> [What you should do] Copy out each line featuring the string "수원고법" from the entries beneath.

> [Input data]
= = =

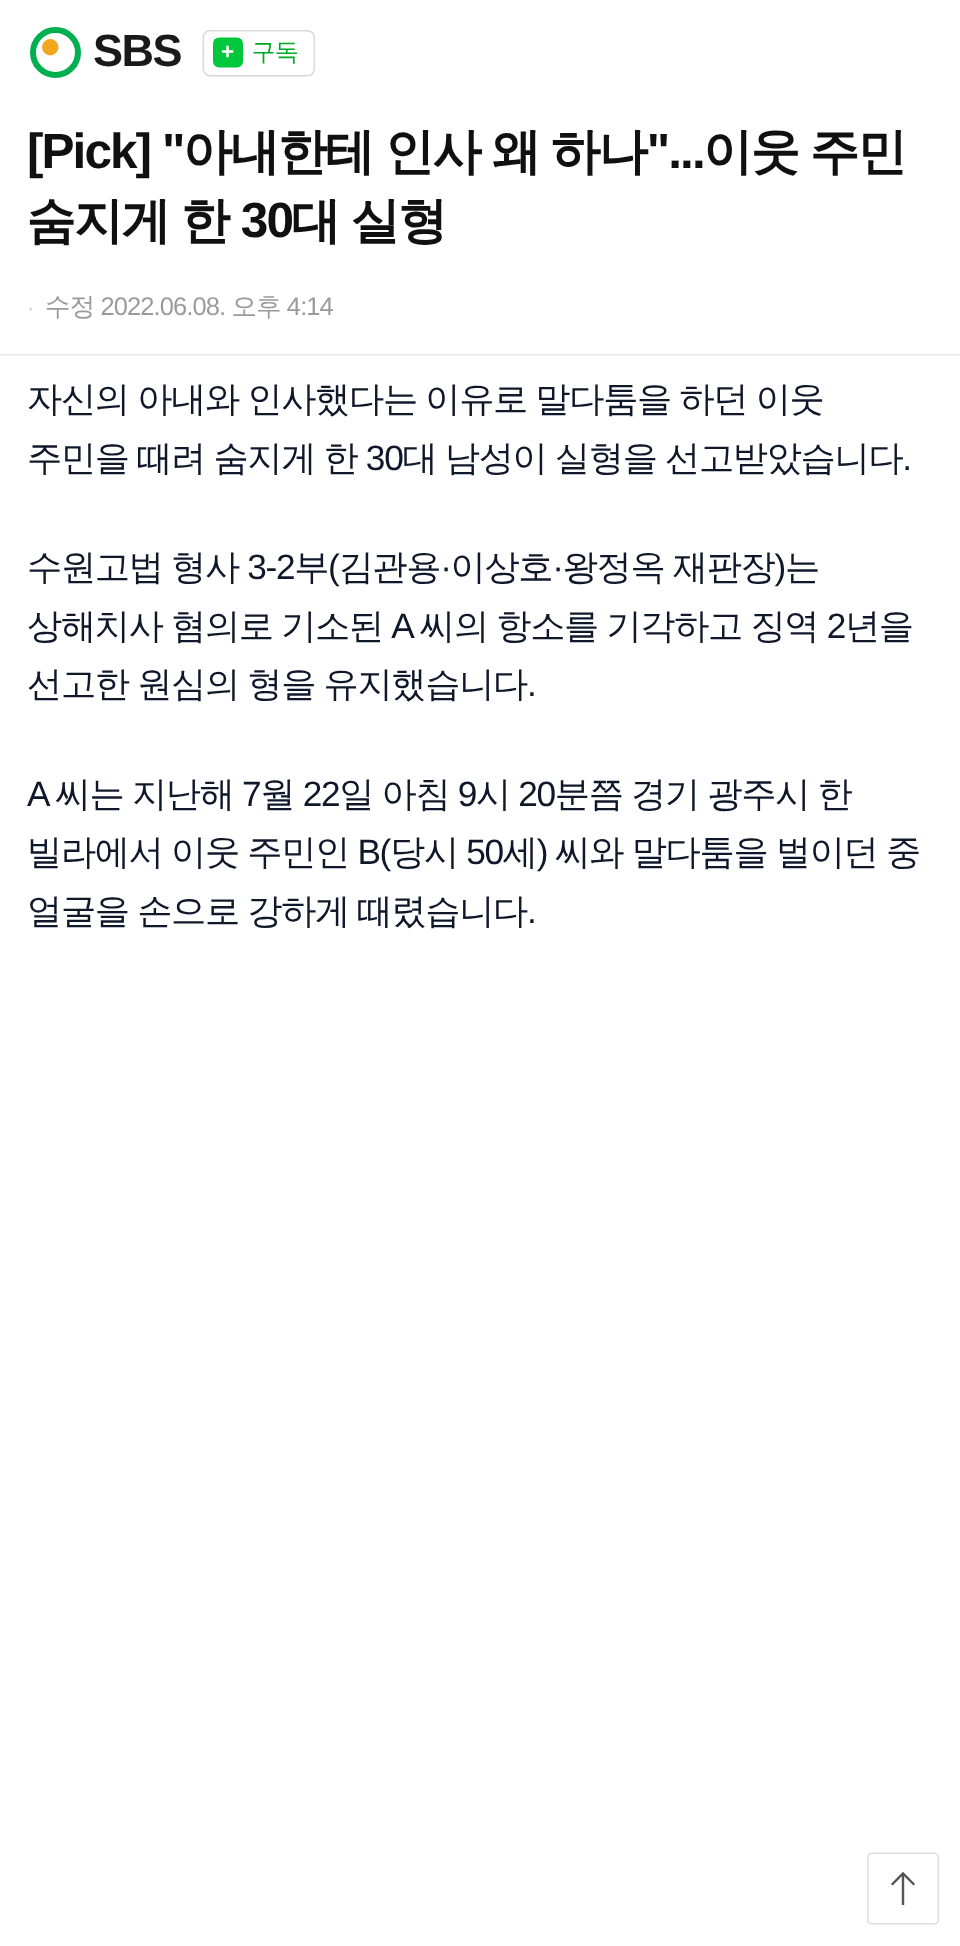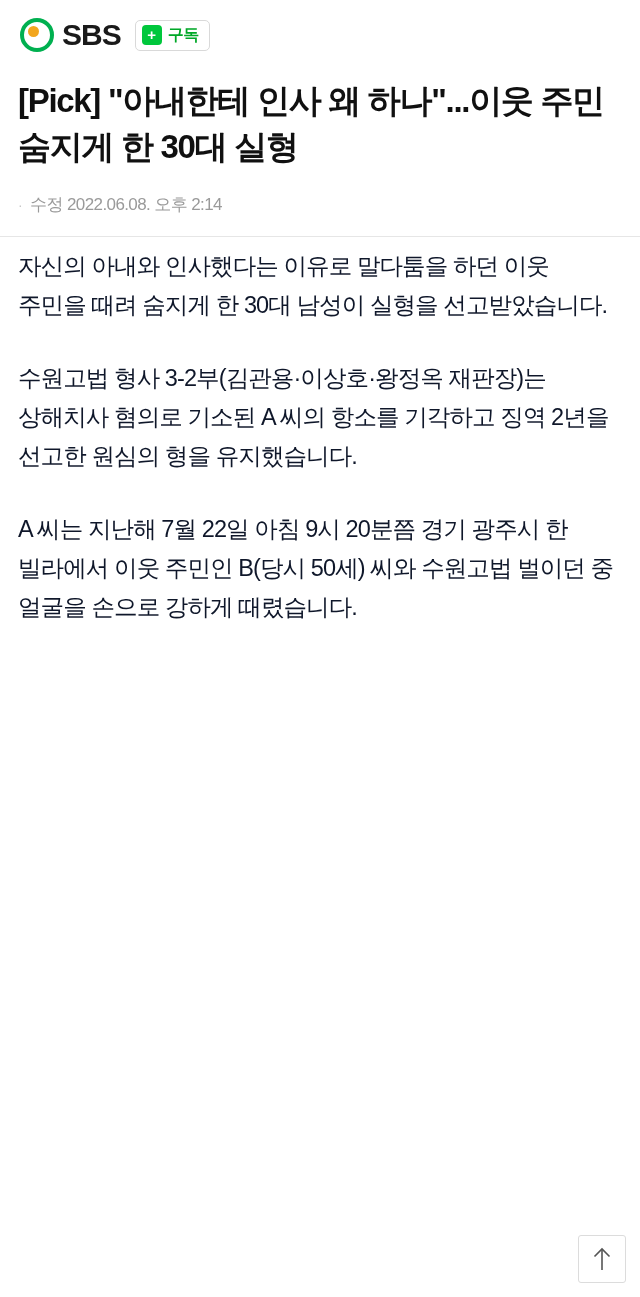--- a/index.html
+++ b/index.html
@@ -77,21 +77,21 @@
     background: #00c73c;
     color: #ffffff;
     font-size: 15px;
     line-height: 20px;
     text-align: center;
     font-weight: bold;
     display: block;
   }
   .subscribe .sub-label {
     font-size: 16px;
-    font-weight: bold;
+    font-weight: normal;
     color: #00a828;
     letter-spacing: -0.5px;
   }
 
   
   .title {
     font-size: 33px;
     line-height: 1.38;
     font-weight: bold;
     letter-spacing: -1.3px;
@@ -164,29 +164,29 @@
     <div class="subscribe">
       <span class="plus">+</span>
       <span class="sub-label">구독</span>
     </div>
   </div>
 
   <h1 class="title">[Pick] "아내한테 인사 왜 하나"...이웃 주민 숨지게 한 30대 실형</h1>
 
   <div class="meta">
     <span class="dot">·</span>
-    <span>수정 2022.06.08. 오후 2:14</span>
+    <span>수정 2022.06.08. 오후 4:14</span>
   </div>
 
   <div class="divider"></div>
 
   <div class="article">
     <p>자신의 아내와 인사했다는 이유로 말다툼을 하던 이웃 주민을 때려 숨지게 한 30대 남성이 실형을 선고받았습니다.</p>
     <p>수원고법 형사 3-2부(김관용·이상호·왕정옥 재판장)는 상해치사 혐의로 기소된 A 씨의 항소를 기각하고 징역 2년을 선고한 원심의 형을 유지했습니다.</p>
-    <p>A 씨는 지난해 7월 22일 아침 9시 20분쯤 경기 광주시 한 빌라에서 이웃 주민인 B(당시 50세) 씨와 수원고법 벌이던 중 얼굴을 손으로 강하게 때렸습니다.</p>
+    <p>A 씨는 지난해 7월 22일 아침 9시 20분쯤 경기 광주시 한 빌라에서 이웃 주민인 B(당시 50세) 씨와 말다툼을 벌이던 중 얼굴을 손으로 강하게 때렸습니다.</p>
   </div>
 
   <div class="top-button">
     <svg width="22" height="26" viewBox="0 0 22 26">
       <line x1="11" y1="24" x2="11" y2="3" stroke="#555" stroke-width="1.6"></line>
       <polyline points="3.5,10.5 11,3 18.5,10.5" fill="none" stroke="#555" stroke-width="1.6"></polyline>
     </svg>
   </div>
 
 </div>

= = =

> [Response box]
     <p>수원고법 형사 3-2부(김관용·이상호·왕정옥 재판장)는 상해치사 혐의로 기소된 A 씨의 항소를 기각하고 징역 2년을 선고한 원심의 형을 유지했습니다.</p>
-    <p>A 씨는 지난해 7월 22일 아침 9시 20분쯤 경기 광주시 한 빌라에서 이웃 주민인 B(당시 50세) 씨와 수원고법 벌이던 중 얼굴을 손으로 강하게 때렸습니다.</p>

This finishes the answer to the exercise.